La ue et les chefs d'état du moyen-orient s'unissent pour freiner la guerre
Face à la menace
d'une escalade militaire, le président du Conseil européen, António Costa, et la présidente de la Commission, Ursula von der Leyen, ont mené une réunion de haute urgence avec les dirigeants de puissances du Moyen-Orient et du Golfe. Dans un contexte marqué par l'instabilité énergétique et le récent passage interdit du détroit d'Ormuz, les deux leaders européens ont condamné « dans les termes les plus forts » les attaques indiscriminées perpétrées par le régime iranien, les qualifiant d'inacceptables.
La crise économique et humanitaire se poursuit
La réunion a porté sur l'impact dévastateur que les attaques contre les infrastructures énergétiques ont sur l'économie mondiale. Face à la menace d'un blocus prolongé dans les routes maritimes, l'Union européenne a réaffirmé l'importance de ses missions de défense ASPIDES et ATALANTA, laissant la porte ouverte à une « renforcer et adapter » ces opérations pour protéger les chaînes d'approvisionnement vitaux et la navigation libre.
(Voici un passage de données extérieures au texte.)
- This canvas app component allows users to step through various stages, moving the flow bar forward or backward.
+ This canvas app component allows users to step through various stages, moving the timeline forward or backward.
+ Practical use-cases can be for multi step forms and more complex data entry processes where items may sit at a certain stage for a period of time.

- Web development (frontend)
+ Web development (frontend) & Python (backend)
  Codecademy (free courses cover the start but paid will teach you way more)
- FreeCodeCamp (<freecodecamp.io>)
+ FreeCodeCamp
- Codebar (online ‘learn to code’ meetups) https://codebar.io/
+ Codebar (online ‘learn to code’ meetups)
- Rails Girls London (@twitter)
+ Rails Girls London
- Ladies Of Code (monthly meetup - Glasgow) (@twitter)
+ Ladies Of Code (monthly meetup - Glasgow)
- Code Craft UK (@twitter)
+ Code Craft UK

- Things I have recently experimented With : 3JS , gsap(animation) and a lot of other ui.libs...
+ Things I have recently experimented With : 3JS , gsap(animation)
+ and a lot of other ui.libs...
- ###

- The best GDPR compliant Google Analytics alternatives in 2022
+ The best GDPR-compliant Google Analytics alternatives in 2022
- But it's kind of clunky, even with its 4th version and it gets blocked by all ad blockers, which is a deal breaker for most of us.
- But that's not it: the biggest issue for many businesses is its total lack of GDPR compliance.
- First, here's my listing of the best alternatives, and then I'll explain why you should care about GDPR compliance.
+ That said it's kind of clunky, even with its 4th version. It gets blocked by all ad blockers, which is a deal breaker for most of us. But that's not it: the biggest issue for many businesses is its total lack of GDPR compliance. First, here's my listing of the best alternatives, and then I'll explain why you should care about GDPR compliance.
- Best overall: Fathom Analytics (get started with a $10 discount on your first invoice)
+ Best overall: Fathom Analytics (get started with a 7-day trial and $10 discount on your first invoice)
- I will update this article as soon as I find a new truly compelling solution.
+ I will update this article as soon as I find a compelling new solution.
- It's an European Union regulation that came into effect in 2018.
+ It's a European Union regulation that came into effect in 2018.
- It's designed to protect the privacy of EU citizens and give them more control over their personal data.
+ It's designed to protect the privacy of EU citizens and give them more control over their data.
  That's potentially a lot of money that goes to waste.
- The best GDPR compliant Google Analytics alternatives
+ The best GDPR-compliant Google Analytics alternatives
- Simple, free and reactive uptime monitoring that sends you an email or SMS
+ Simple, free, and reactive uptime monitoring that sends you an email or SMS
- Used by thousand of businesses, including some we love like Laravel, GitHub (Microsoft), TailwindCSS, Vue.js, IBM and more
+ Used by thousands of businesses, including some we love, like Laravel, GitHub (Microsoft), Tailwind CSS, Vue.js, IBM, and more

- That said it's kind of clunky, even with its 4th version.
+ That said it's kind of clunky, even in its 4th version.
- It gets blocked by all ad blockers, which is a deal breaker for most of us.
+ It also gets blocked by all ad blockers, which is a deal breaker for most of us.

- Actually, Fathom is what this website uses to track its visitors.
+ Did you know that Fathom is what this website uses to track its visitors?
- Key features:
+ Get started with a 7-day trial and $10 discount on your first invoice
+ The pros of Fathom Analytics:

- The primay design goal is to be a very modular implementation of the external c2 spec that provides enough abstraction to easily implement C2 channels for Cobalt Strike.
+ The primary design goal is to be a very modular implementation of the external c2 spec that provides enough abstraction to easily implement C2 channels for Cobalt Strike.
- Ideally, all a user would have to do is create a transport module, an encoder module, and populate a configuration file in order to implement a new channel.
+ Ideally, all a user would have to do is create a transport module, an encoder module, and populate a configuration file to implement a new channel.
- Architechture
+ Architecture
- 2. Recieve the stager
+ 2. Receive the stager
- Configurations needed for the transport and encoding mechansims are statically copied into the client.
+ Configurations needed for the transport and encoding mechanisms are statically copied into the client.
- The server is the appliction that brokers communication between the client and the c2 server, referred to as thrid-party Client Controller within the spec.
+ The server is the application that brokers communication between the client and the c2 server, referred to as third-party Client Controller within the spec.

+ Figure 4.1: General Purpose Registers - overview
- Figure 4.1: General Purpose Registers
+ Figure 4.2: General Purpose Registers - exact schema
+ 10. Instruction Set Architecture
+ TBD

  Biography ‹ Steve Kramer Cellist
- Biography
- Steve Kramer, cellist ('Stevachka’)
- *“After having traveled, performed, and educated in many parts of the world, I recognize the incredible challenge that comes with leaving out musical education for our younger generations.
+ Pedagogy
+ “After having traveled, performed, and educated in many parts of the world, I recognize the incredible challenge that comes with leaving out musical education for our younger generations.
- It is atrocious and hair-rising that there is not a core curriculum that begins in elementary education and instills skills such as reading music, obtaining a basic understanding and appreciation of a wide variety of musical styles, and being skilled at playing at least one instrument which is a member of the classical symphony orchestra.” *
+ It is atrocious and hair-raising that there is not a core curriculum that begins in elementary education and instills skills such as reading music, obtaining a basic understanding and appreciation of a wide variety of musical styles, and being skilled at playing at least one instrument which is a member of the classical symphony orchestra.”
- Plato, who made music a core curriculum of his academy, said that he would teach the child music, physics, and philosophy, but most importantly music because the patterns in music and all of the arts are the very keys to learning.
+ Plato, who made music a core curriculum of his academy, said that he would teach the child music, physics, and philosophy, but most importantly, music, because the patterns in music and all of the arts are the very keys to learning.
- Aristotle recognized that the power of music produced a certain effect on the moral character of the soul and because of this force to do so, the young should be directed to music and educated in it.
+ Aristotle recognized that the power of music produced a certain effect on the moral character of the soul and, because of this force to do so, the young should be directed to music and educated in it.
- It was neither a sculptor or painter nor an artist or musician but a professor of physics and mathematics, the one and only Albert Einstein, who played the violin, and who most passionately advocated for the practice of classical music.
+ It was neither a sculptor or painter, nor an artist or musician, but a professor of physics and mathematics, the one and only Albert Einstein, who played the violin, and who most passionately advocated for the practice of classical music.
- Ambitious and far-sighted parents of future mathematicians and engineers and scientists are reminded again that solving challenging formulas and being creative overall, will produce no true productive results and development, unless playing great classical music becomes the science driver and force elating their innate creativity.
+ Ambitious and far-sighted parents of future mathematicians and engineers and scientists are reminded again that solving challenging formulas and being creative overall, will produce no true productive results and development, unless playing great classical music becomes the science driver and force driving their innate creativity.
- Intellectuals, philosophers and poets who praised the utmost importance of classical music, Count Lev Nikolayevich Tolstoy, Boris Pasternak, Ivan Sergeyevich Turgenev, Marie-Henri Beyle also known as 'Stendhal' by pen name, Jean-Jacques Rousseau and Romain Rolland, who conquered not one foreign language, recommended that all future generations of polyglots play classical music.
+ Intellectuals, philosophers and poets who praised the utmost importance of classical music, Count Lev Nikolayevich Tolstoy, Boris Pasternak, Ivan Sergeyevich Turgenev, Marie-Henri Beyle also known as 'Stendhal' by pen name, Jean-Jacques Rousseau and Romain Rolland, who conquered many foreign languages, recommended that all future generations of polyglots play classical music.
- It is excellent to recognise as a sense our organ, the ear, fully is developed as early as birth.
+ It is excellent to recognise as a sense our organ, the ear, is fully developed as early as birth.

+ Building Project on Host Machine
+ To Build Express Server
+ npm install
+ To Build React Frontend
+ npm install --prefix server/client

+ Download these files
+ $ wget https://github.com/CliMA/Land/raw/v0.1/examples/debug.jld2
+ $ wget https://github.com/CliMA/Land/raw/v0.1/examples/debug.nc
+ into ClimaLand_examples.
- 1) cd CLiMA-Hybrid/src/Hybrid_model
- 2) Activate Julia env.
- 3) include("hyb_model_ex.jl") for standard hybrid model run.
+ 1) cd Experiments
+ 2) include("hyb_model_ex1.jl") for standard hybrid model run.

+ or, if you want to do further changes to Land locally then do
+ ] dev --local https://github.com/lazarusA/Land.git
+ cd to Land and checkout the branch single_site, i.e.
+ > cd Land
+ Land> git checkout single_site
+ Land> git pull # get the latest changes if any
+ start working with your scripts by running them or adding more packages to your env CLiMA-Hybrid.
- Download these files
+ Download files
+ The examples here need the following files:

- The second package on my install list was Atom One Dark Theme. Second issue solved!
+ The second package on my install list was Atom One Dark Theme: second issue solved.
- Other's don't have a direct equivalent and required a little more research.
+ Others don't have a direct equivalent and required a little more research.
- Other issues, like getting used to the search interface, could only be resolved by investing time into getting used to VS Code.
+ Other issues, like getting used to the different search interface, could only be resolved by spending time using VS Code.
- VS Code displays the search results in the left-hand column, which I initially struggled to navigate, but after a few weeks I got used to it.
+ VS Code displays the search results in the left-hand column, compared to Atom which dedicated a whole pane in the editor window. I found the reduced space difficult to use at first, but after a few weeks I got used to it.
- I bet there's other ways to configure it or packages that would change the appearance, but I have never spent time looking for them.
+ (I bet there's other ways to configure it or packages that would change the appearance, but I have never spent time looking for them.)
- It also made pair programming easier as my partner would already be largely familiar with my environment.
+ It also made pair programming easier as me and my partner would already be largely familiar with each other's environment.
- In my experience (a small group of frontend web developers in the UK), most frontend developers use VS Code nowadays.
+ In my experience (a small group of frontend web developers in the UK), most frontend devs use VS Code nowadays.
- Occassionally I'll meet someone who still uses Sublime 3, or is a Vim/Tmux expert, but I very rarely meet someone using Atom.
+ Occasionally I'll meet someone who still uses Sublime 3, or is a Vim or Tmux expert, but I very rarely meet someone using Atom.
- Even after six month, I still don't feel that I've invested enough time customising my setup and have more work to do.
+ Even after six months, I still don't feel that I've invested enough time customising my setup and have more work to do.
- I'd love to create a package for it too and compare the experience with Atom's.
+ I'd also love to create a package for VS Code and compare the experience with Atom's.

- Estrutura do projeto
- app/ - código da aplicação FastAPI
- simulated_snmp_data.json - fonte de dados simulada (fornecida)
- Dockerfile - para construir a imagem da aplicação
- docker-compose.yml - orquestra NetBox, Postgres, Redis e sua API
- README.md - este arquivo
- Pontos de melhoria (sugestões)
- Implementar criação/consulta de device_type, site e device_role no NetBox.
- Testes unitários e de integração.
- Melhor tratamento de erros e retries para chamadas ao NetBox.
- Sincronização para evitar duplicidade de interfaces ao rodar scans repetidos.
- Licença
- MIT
L'UE a également mis en avant la grave crise civile. Von der Leyen a annoncé la mobilisation immédiate des réserves de secours ReliefEu, avec un premier vol programmé demain pour aider 130 000 personnes au Liban, pays qui souffre de déplacements massifs de population en raison du conflit régional.
Desperate [sic], les présidents ont également remercié les leaders régionaux de leur collaboration essentielle pour la rapatriement des citoyens européens qui se sont retrouvés prisonniers dans la zone au moment de l'éclatement des hostilités.
Malgré le stress qui affecte l'ordre international, l'UE a insisté pour dire que « la diplomatie est le seul chemin viable ». Elle a encore une fois exigé de Teheran le cessez-le-feu de son programme nucléaire et balistique, ainsi que la fin de « la répression inacceptable » du régime contre ses propres citoyens.
La réunion a conclu par un engagement de maintenir un contact étroit pour dé-escalader la situation et faciliter le retour aux négociations pour restaurer la stabilité au Golfe.